FIRST YOU READ, THEN YOU WRITE
by Francis M. Nevins

   There’s a general rule to which the most conspicuous exception in our genre is Agatha Christie: when an author dies, his work dies too. Certainly Aaron Marc Stein’s has. He was born in 1906, graduated summa cum laude from Princeton, wrote a couple of avant-garde novels which were published thanks to endorsements from Theodore Dreiser, then turned to mystery fiction under the pseudonym of George Bagby and, a few years later, under his own name too.

AARON MARC STEIN George Bagby

   He quickly learned how to parlay his day jobs and other activities into backgrounds for the early Bagby novels, using his time as radio critic for a New York paper to create his own station in Murder on the Nose (1938), dipping into his memories of apparently liquor-soaked Princeton reunions for The Corpse with the Purple Thighs (1939), employing his stint at the madhouse known as Time magazine in Red Is for Killing (1941).
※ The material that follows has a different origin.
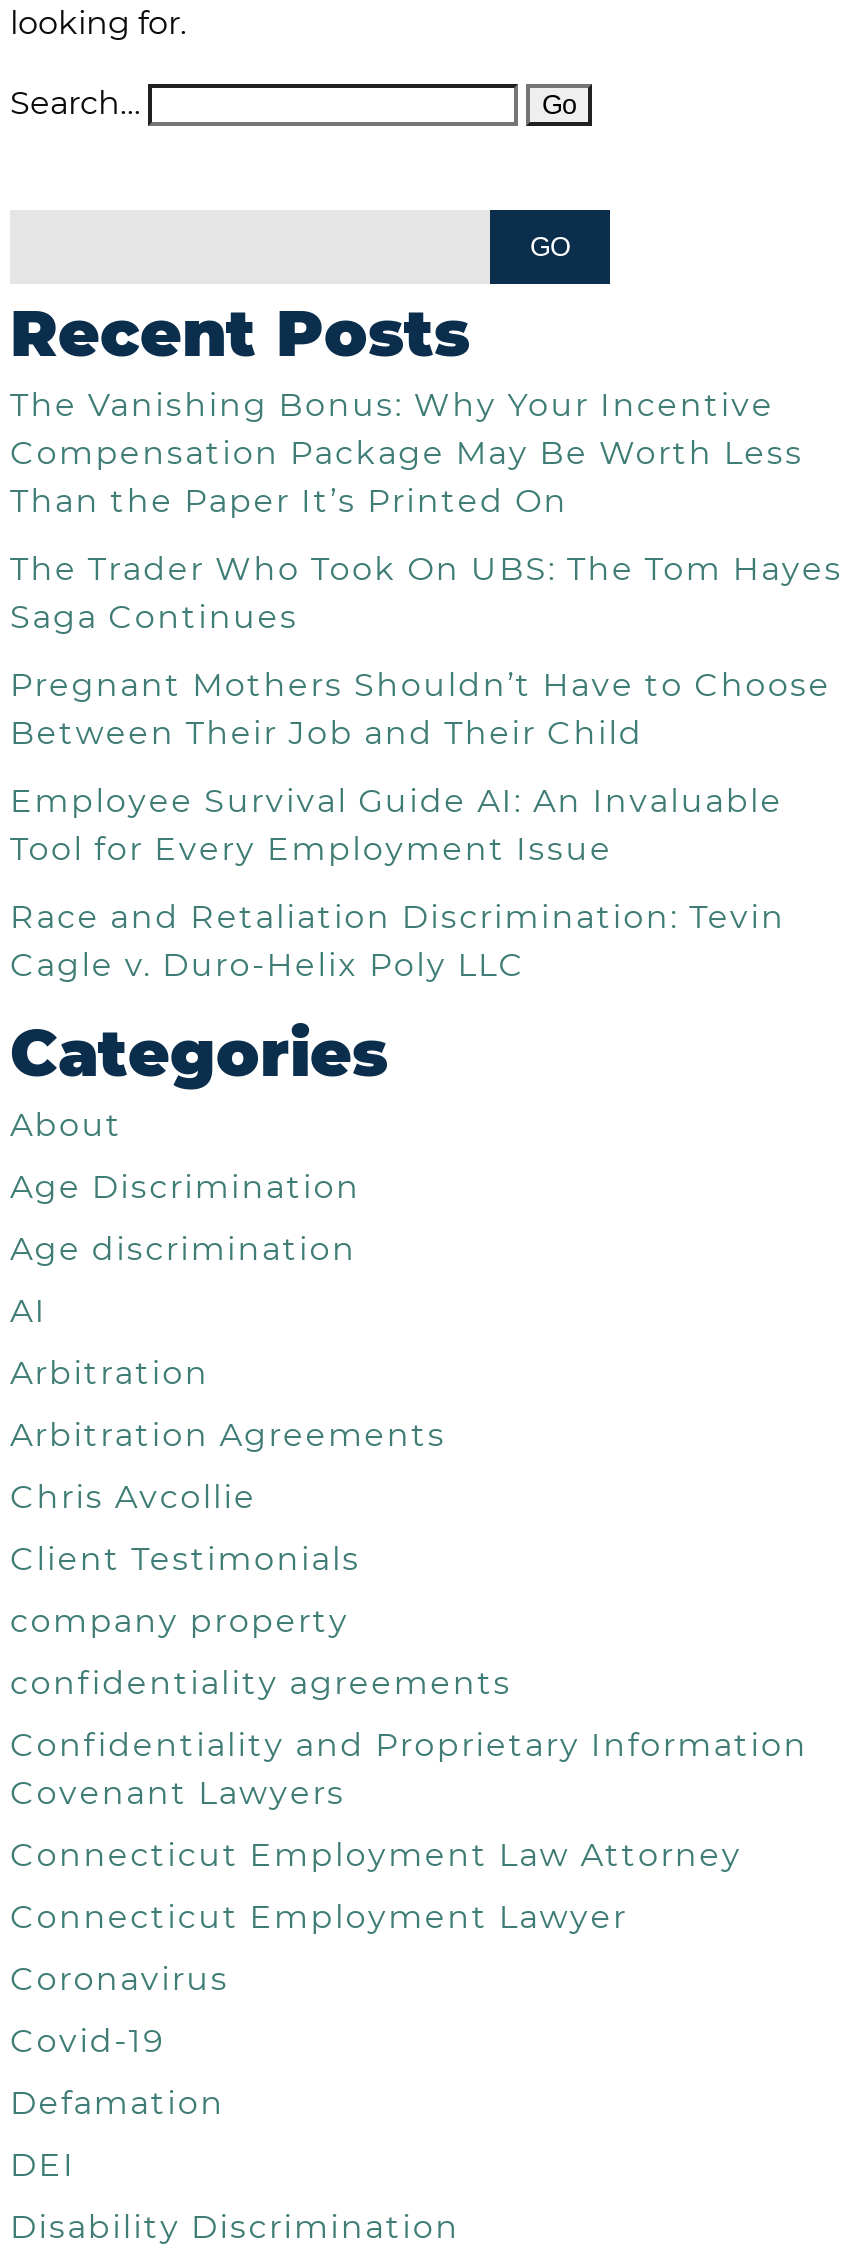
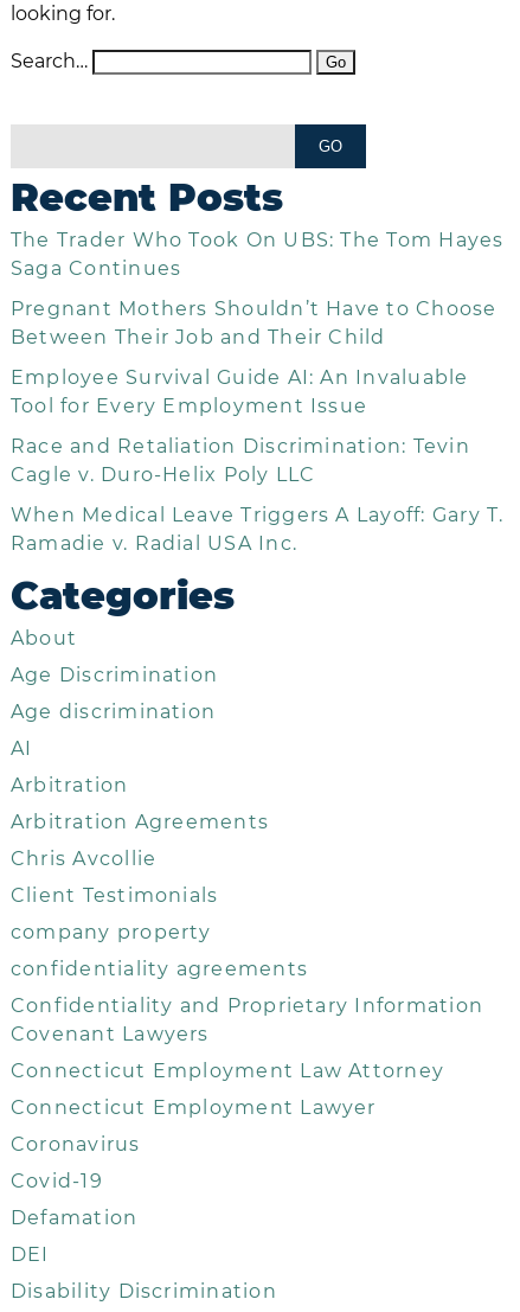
[10,387,804,521] The Vanishing Bonus: Why Your Incentive | Compensation Package May Be Worth Less | Than the Paper It’s Printed On -> none
moved [10,551,843,985] -> [11,229,504,487]: The Trader Who Took On UBS: The Tom Hayes | Saga Continues | Pregnant Mothers Shouldn’t Have to Choose | Between Their Job and Their Child | Employee Survival Guide AI: An Invaluable | Tool for Every Employment Issue | Race and Retaliation Discrimination: Tevin | Cagle v. Duro-Helix Poly LLC
none -> [11,504,504,555] When Medical Leave Triggers A Layoff: Gary T. | Ramadie v. Radial USA Inc.

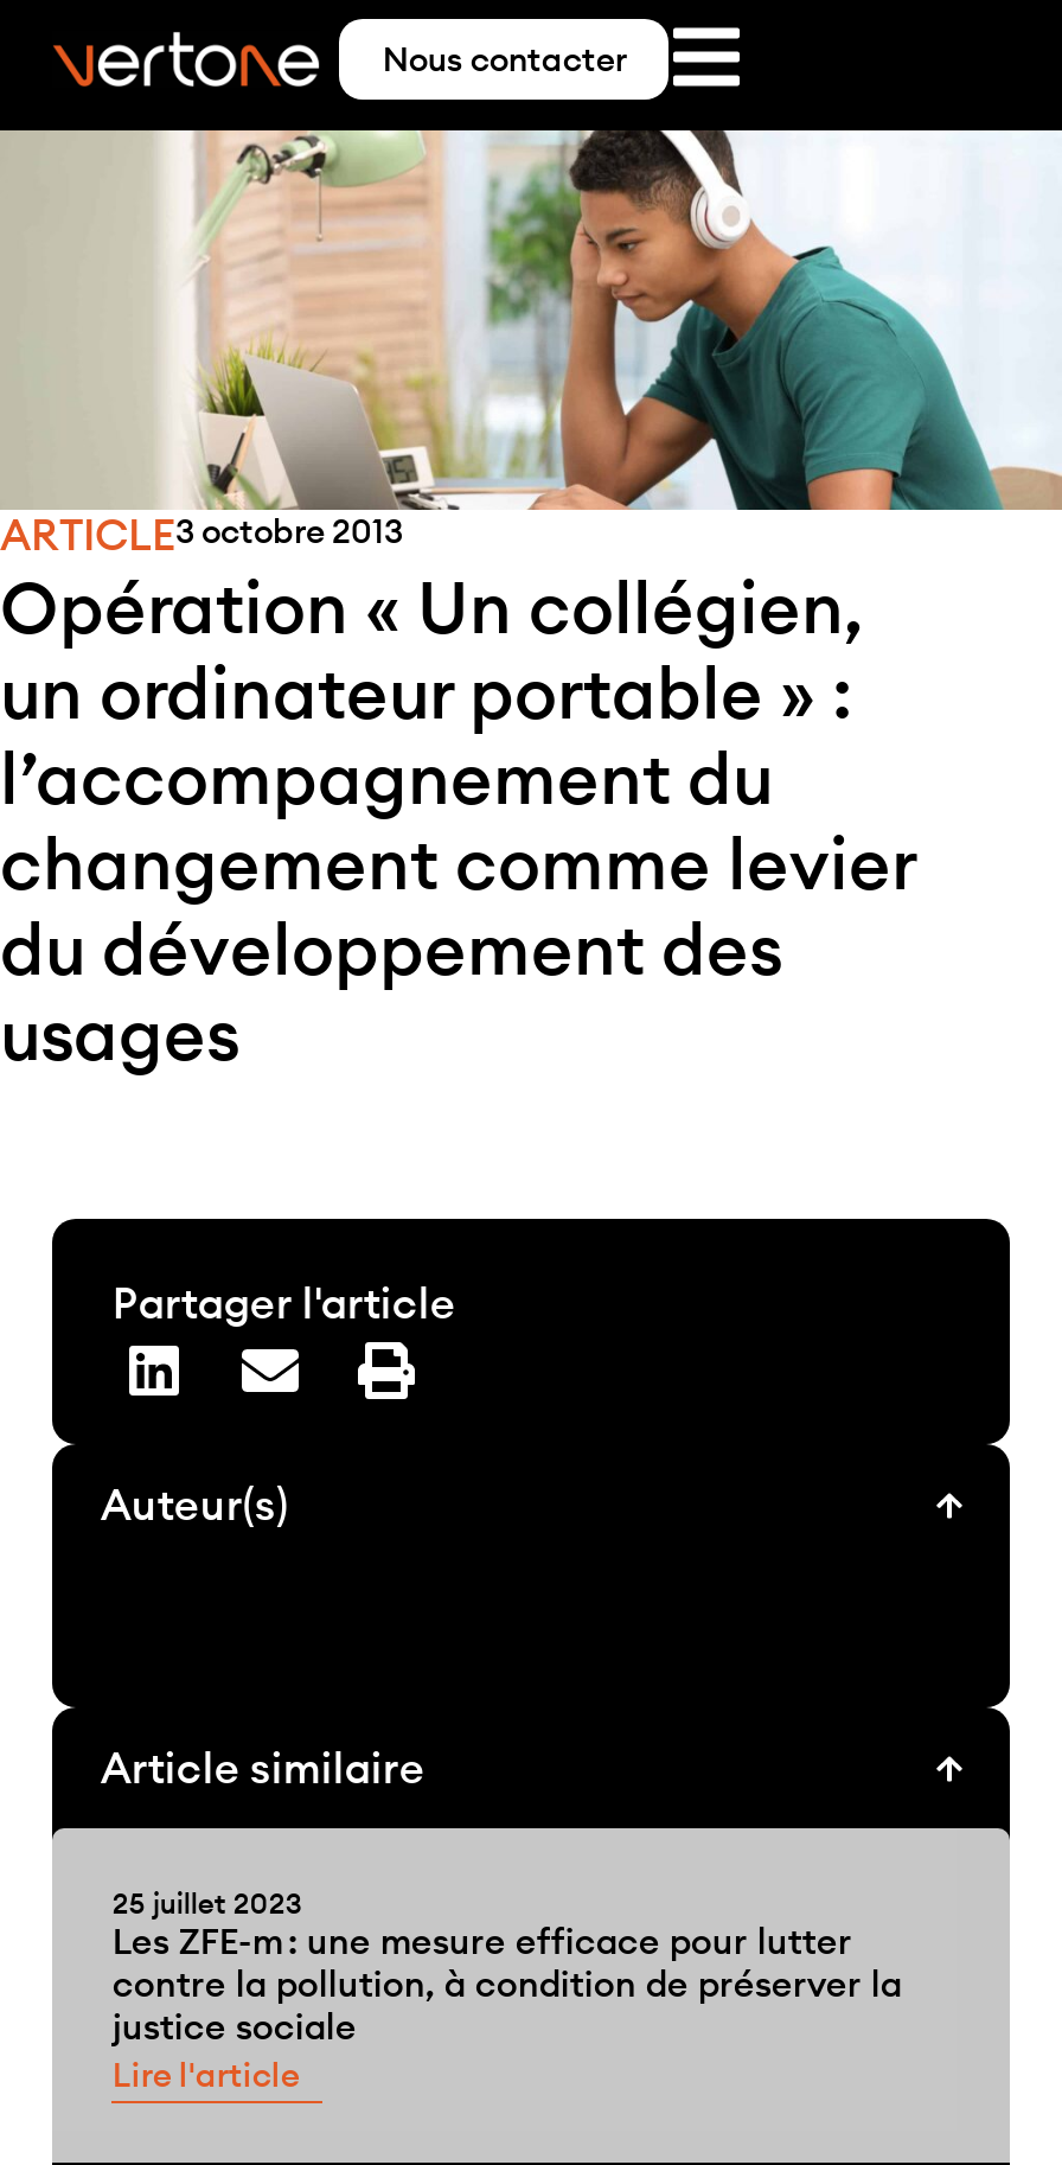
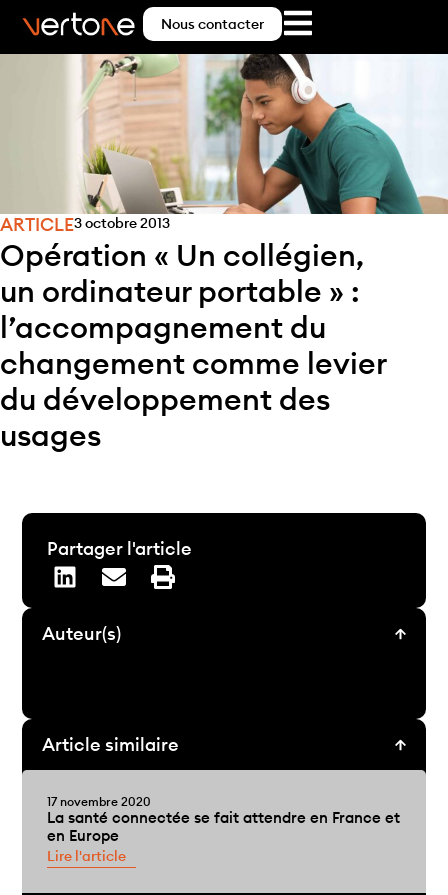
[112,1886,902,2050] 25 juillet 2023 | Les ZFE-m : une mesure efficace pour lutter | contre la pollution, à condition de préserver la | justice sociale -> [47,794,400,845] 17 novembre 2020 | La santé connectée se fait attendre en France et | en Europe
   During World War II he abandoned fiction to serve as an Army cryptographer, but after the war he became a full-time author and wrote so prolifically and skillfully that in the early 1950s, when he was turning out four or more titles a year, New York Times mystery critic Anthony Boucher called him the most reliable professional detective novelist in the United States.

   Between 1935 and his death half a century later he produced an astounding 110 book-length mysteries: 51 as Bagby chronicling the cases of the NYPD’s sore-footed Inspector Schmidt; 18 as Hampton Stone about New York Assistant District Attorneys Gibson and Mac; 18 under his own name with the archaeologist-detective duo of Tim Mulligan and Elsie Mae Hunt as protagonists and, when his publishers demanded stronger beer in their Steins, 23 with adventurous civil engineer Matt Erridge in the lead.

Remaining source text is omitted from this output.